- _GOAL OF THE EXERCISE_: Pictures in the records below must be left out. Return exactly the lines from the line with "<span>gPSSP</span>" to the line with "-263,7 +263,7 @@", both included.

- _DATA RECORDS_:
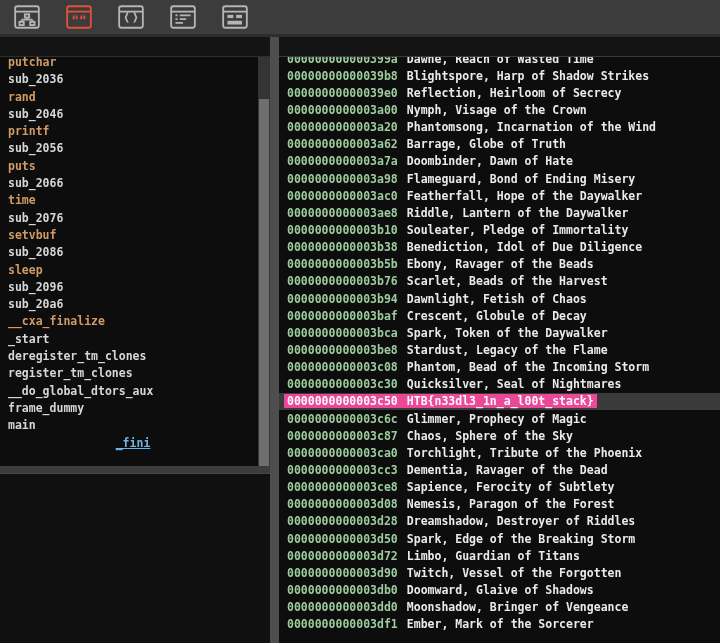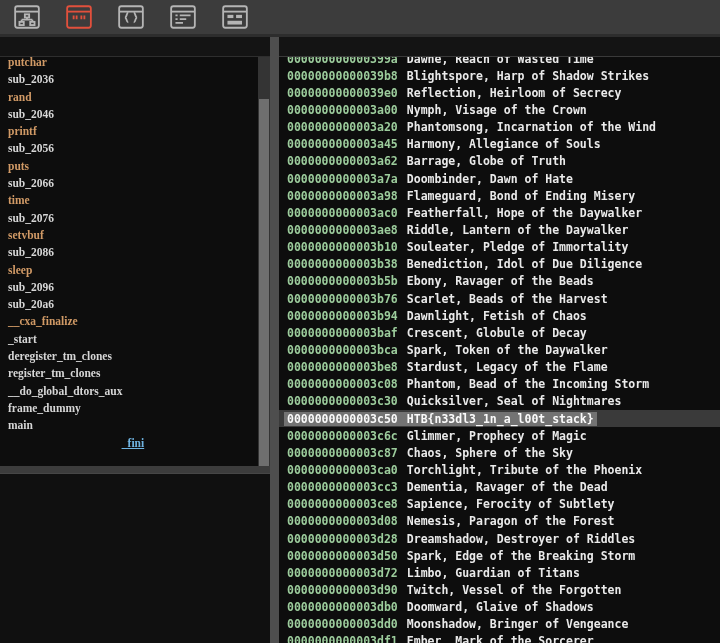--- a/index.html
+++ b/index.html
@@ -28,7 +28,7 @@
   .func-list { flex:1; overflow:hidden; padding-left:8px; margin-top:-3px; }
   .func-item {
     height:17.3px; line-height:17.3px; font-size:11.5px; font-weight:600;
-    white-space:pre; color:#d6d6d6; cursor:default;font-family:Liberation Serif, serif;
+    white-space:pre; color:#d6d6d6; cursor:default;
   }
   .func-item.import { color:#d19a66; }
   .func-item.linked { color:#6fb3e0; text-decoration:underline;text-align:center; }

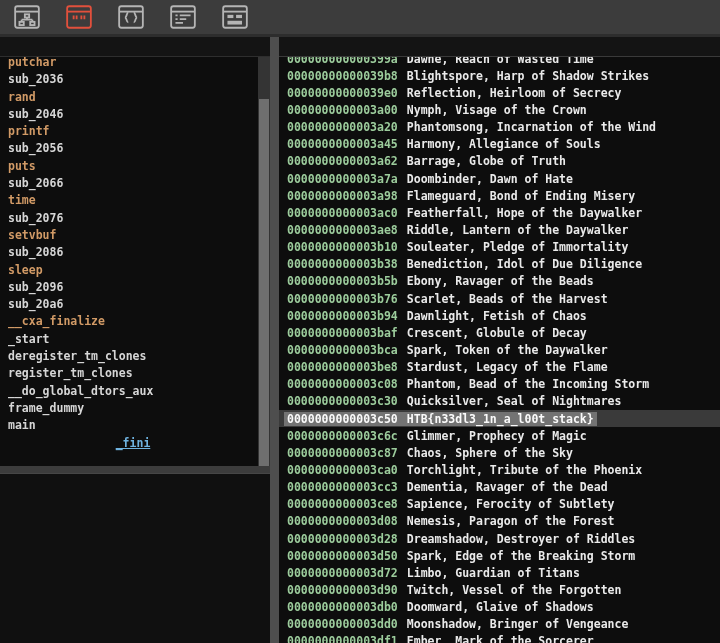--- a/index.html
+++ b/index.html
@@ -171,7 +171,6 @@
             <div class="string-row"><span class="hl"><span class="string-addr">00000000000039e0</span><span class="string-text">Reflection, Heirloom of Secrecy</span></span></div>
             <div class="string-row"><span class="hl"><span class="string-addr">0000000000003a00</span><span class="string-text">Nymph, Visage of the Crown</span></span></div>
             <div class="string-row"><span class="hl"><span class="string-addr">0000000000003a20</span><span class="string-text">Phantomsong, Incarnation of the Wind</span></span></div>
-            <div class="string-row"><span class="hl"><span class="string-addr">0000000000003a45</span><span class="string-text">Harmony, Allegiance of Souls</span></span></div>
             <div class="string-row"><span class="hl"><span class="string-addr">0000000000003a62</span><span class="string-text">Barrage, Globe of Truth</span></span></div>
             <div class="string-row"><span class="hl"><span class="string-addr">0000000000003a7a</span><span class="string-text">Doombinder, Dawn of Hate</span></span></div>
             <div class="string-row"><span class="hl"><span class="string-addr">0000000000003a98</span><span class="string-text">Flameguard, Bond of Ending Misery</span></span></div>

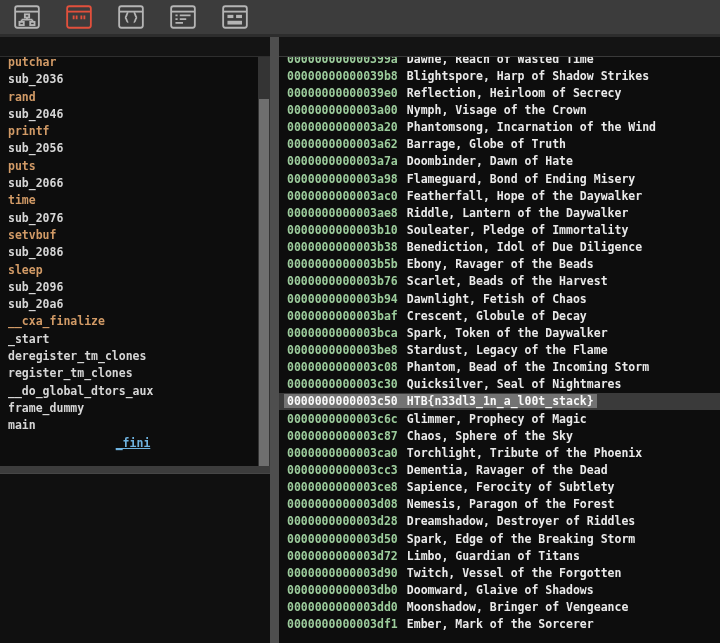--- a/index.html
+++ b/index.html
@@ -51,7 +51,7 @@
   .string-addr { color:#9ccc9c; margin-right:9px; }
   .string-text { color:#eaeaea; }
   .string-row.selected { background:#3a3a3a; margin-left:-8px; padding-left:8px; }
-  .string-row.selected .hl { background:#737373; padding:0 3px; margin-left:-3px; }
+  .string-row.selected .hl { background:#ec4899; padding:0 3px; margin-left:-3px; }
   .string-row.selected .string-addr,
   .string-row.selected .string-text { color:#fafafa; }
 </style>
* * *
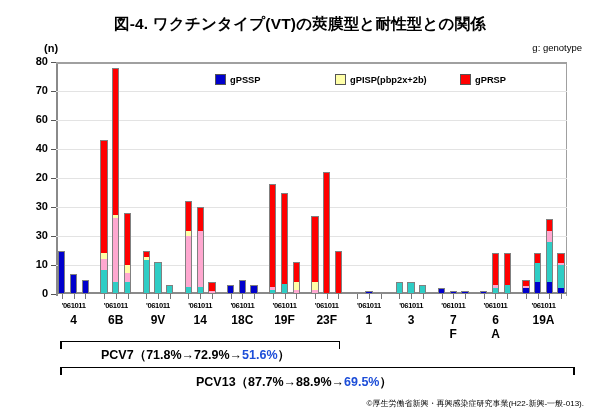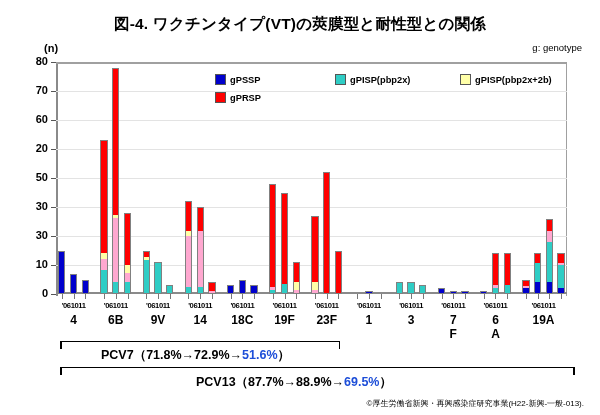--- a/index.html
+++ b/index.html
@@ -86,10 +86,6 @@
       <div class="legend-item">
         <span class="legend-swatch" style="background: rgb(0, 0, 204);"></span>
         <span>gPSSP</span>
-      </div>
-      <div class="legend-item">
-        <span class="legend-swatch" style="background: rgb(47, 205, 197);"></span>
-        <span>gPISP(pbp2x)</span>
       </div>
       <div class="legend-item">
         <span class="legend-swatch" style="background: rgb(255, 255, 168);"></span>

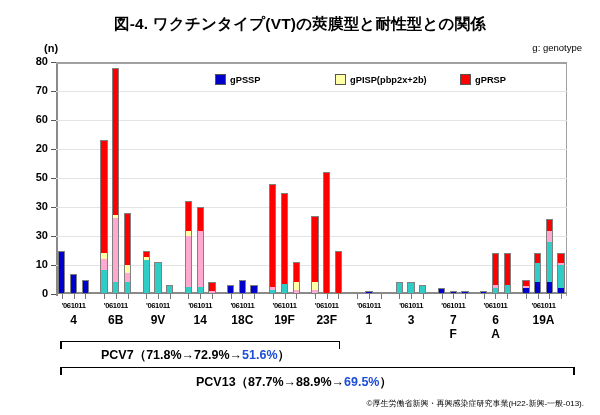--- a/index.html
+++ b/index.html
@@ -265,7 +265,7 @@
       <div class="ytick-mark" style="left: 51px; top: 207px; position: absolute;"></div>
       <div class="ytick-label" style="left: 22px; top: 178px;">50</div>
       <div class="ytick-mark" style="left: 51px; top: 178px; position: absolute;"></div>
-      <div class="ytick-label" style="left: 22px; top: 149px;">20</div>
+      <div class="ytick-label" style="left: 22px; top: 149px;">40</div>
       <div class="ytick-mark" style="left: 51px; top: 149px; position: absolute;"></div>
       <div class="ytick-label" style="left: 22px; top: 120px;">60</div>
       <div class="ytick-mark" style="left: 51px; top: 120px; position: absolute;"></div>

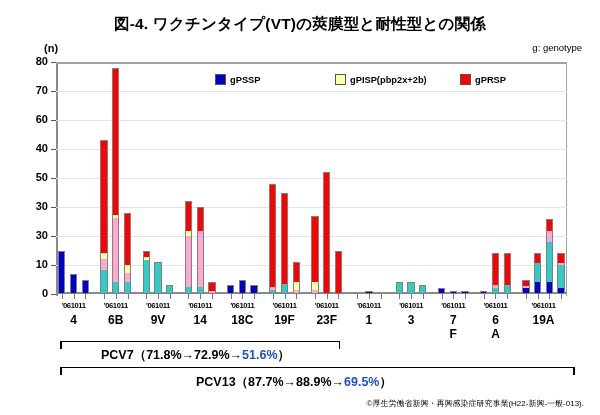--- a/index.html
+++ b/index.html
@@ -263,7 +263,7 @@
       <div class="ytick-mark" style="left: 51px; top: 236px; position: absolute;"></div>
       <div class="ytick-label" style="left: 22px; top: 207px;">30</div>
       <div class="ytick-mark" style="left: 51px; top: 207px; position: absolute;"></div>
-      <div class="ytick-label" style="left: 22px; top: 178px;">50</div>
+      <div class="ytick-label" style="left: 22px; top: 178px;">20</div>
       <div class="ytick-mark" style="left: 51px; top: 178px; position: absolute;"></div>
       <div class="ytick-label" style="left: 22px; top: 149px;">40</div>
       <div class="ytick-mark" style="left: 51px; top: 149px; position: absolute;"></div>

- _RESULT FOR THIS TASK_:
         <span>gPSSP</span>
-      </div>
-      <div class="legend-item">
-        <span class="legend-swatch" style="background: rgb(47, 205, 197);"></span>
-        <span>gPISP(pbp2x)</span>
       </div>
       <div class="legend-item">
         <span class="legend-swatch" style="background: rgb(255, 255, 168);"></span>

--- a/index.html
+++ b/index.html
@@ -265,7 +265,7 @@
       <div class="ytick-mark" style="left: 51px; top: 207px; position: absolute;"></div>
       <div class="ytick-label" style="left: 22px; top: 178px;">50</div>
       <div class="ytick-mark" style="left: 51px; top: 178px; position: absolute;"></div>
-      <div class="ytick-label" style="left: 22px; top: 149px;">20</div>
+      <div class="ytick-label" style="left: 22px; top: 149px;">40</div>
       <div class="ytick-mark" style="left: 51px; top: 149px; position: absolute;"></div>
       <div class="ytick-label" style="left: 22px; top: 120px;">60</div>
       <div class="ytick-mark" style="left: 51px; top: 120px; position: absolute;"></div>

--- a/index.html
+++ b/index.html
@@ -263,7 +263,7 @@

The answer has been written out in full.